Linus's current BitKeeper tree, which will become 2.5.33, contains a number of memory management performance fixes from Andrew Morton, some partition and IDE work by Alexander Viro, a set of network driver improvements, and a big pile of typo and designated initializer fixes.

The current 2.5 status summary from Guillaume Boissiere is dated August 28.

The current stable kernel is 2.4.19; Marcelo has released no 2.4.20 prepatches over the last week.

The current prepatch from Alan Cox is 2.4.20-pre4-ac2. The -ac series is now the staging area for ongoing IDE work which, by most accounts, is going well.

Comments (2 posted)

Kernel development news

The 2.5 device model

A constant feature of development kernel summaries is "device model work." Perhaps it's time to take a look at what the device model actually is, and where it's going.

The device model effort has its roots in the 2001 Kernel Summit. It had become clear, at that point, that support of advanced power management would require a more structured approach to the management of devices in the Linux kernel. There has traditionally been no centralized registry of devices in the kernel - no way to just ask the system what devices were connected to it. Power management needs not only the answer to that question, but also some idea of how all the devices are plugged together. It doesn't do to shut down a SCSI controller before stopping all of the peripherals connected to that controller, for example.

So the device model work, done mainly by Patrick Mochel, started by adapting the existing PCI device scheme to represent a full system. At the center of the scheme is struct device, which, of course, represents a single device in the system. This structure contains quite a few fields, including no less than six different list heads; some of these fields will be examined shortly.

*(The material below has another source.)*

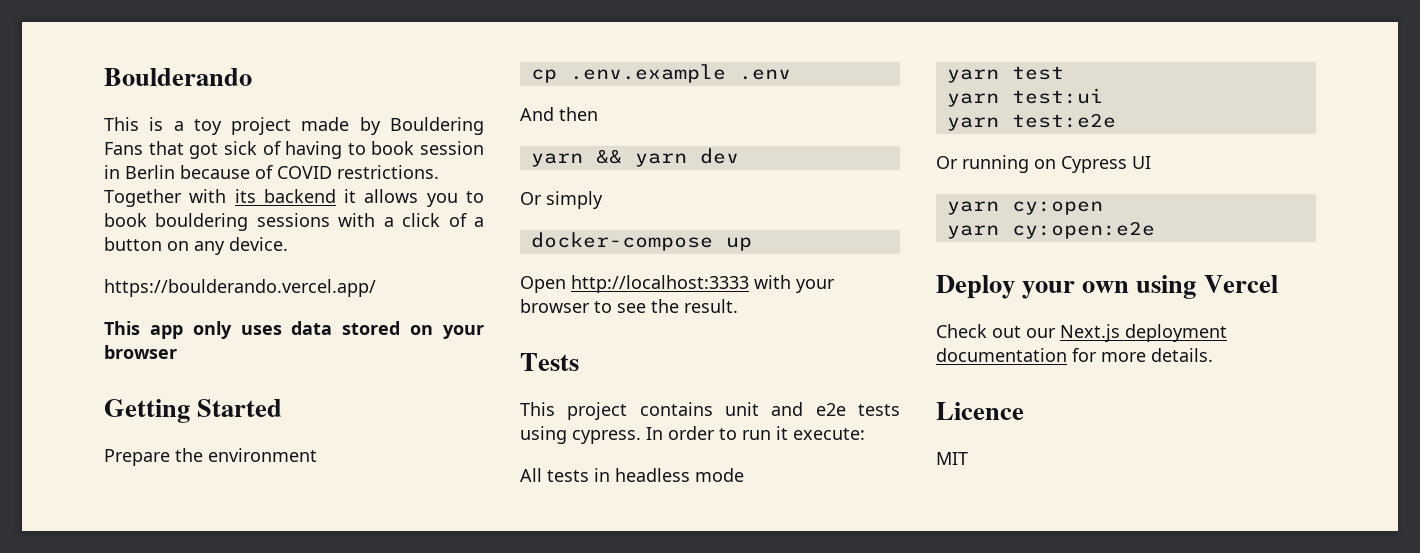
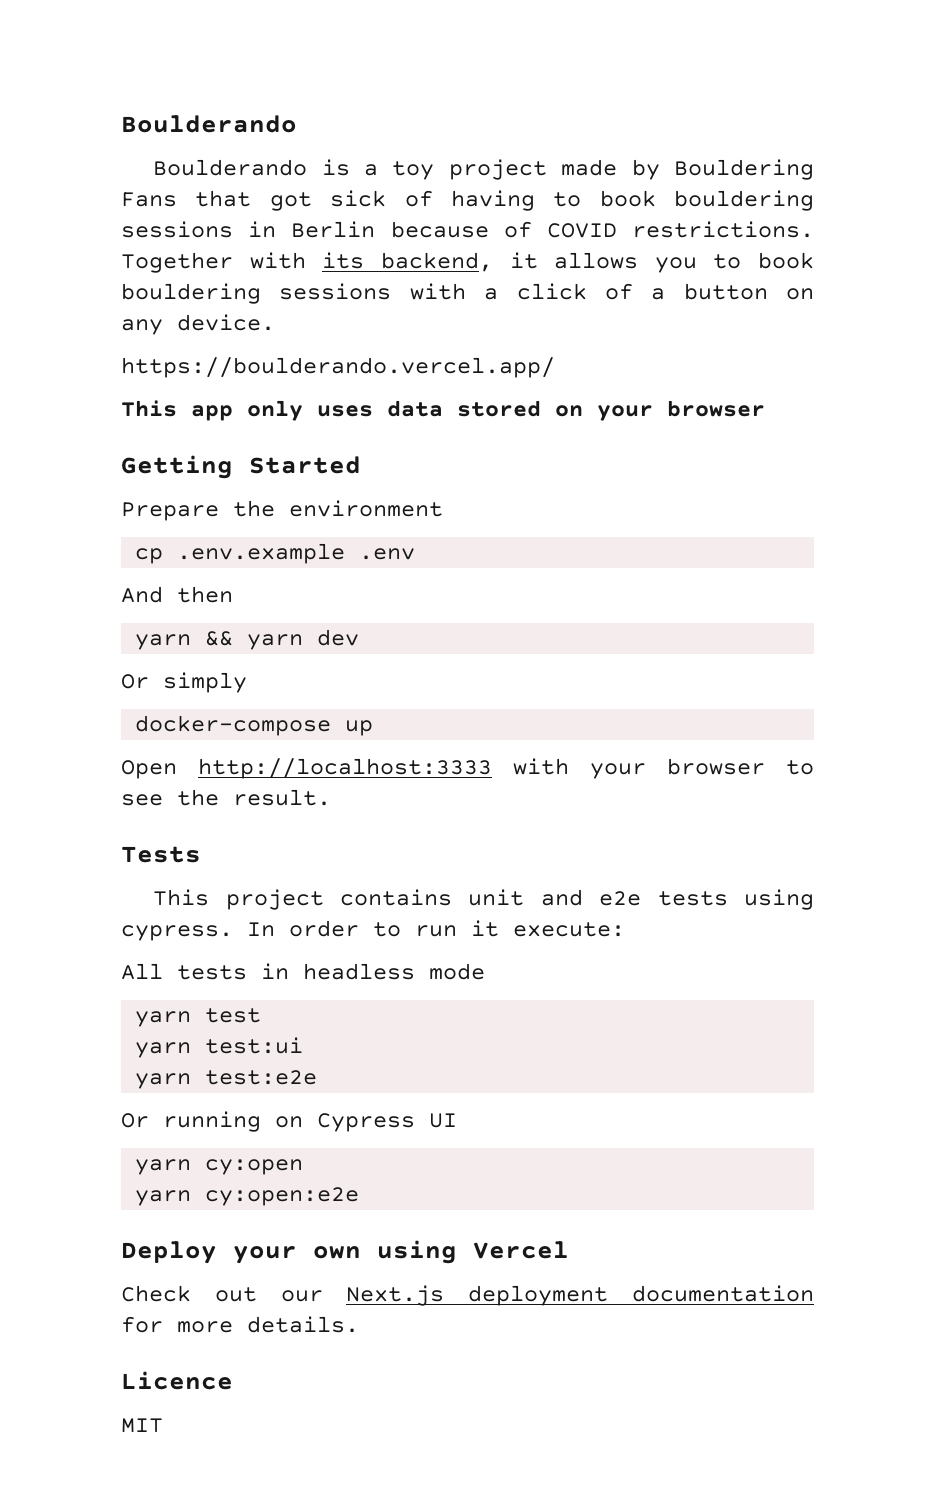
- This is a toy project made by Bouldering Fans that got sick of having to book session in Berlin because of COVID restrictions.
+ Boulderando is a toy project made by Bouldering Fans that got sick of having to book bouldering sessions in Berlin because of COVID restrictions.
- Together with its backend it allows you to book bouldering sessions with a click of a button on any device.
+ Together with its backend, it allows you to book bouldering sessions with a click of a button on any device.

One type of device, of course, is a bus. There is a device structure for each bus, along with a bus_type structure for each type of bus. Almost every device on a system is reached via (at least) one bus, and the device model topology reflects that. Each bus device maintains, via the children list in its device structure, a list of all devices plugged into that bus. By looking at the bus_list field of any device in the system, the kernel can find all other devices attached to the same bus.

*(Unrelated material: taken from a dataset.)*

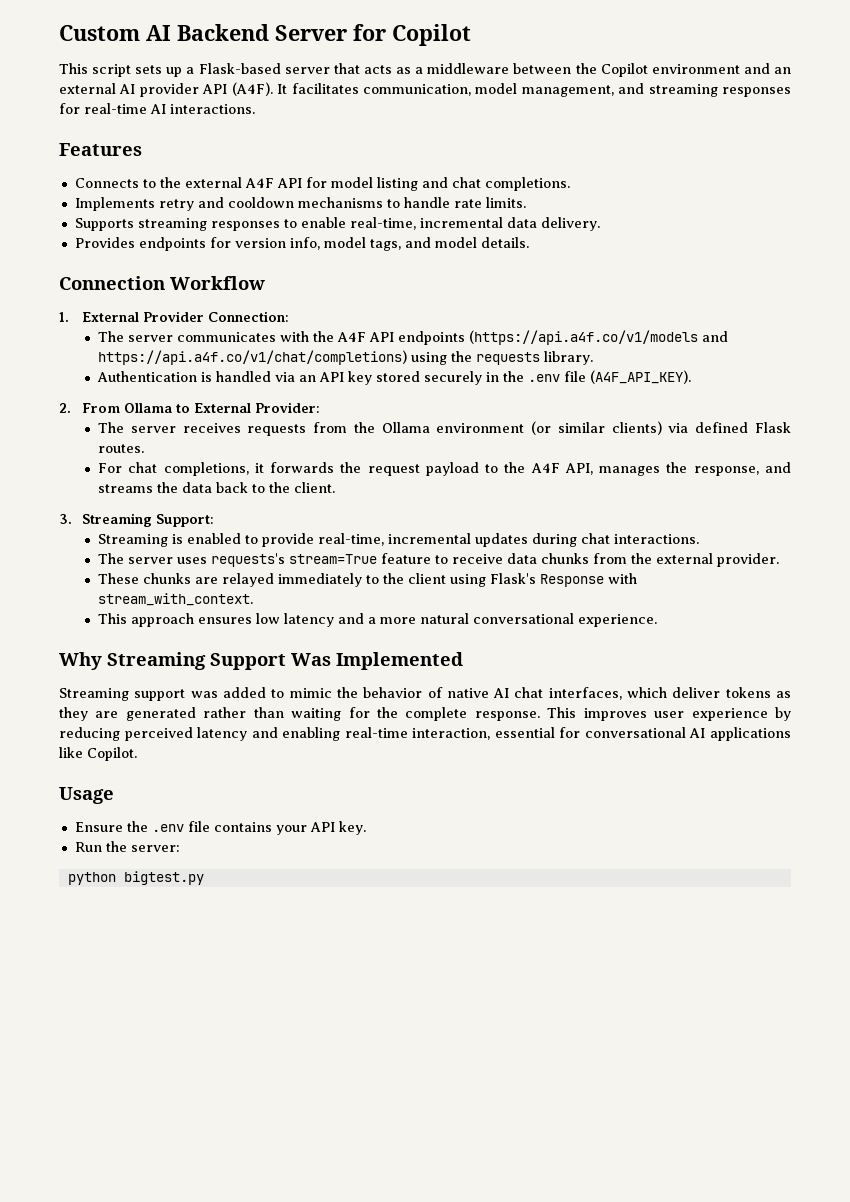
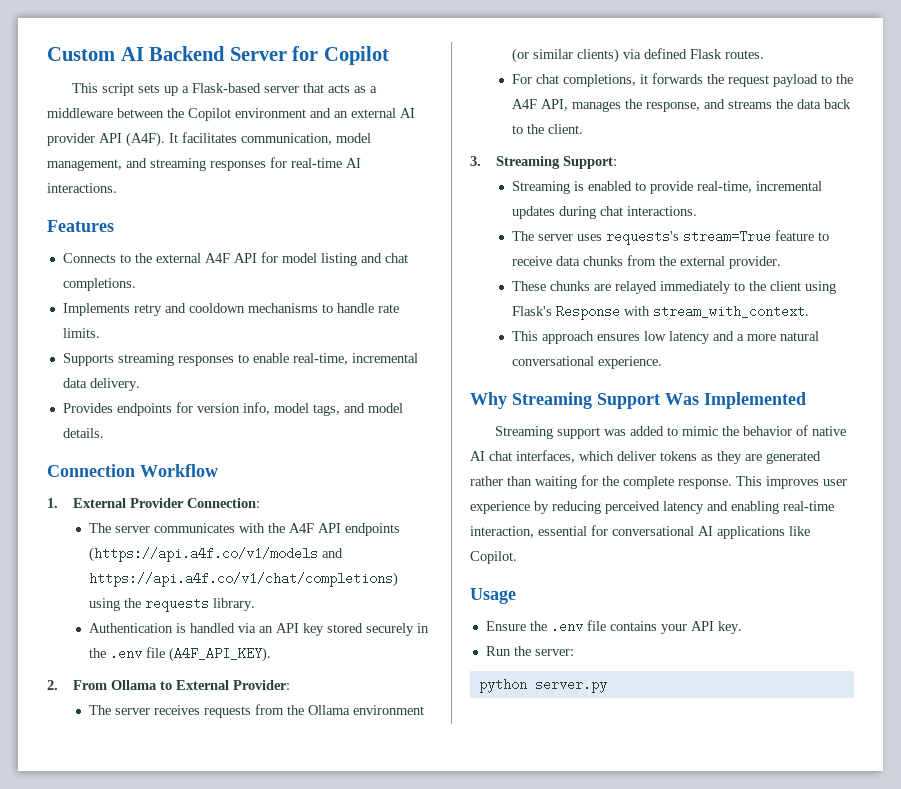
- python bigtest.py
+ python server.py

Each device structure also maintains a parent pointer (to another struct device, of course), and an entry into another list (called simply node) of all its siblings under the same parent. This hierarchy may look a lot like the bus lists already mentioned, but that is not the case. A device may be on a USB bus, but its parent may be the USB hub to which it is connected. Similarly, a SCSI tape drive may be reached through a PCI bus, but its parent is the SCSI host adaptor.

Thus, it is the parent and node lists that model the true hierarchy of the devices in the system. One could suspend a computer by starting at the top-level devices and doing a depth-first traversal of the device hierarchy via each device's children list. In fact, the device model makes this sort of traversal easy by maintaining a separate "global device list" which contains every device on the system, in the depth-first order.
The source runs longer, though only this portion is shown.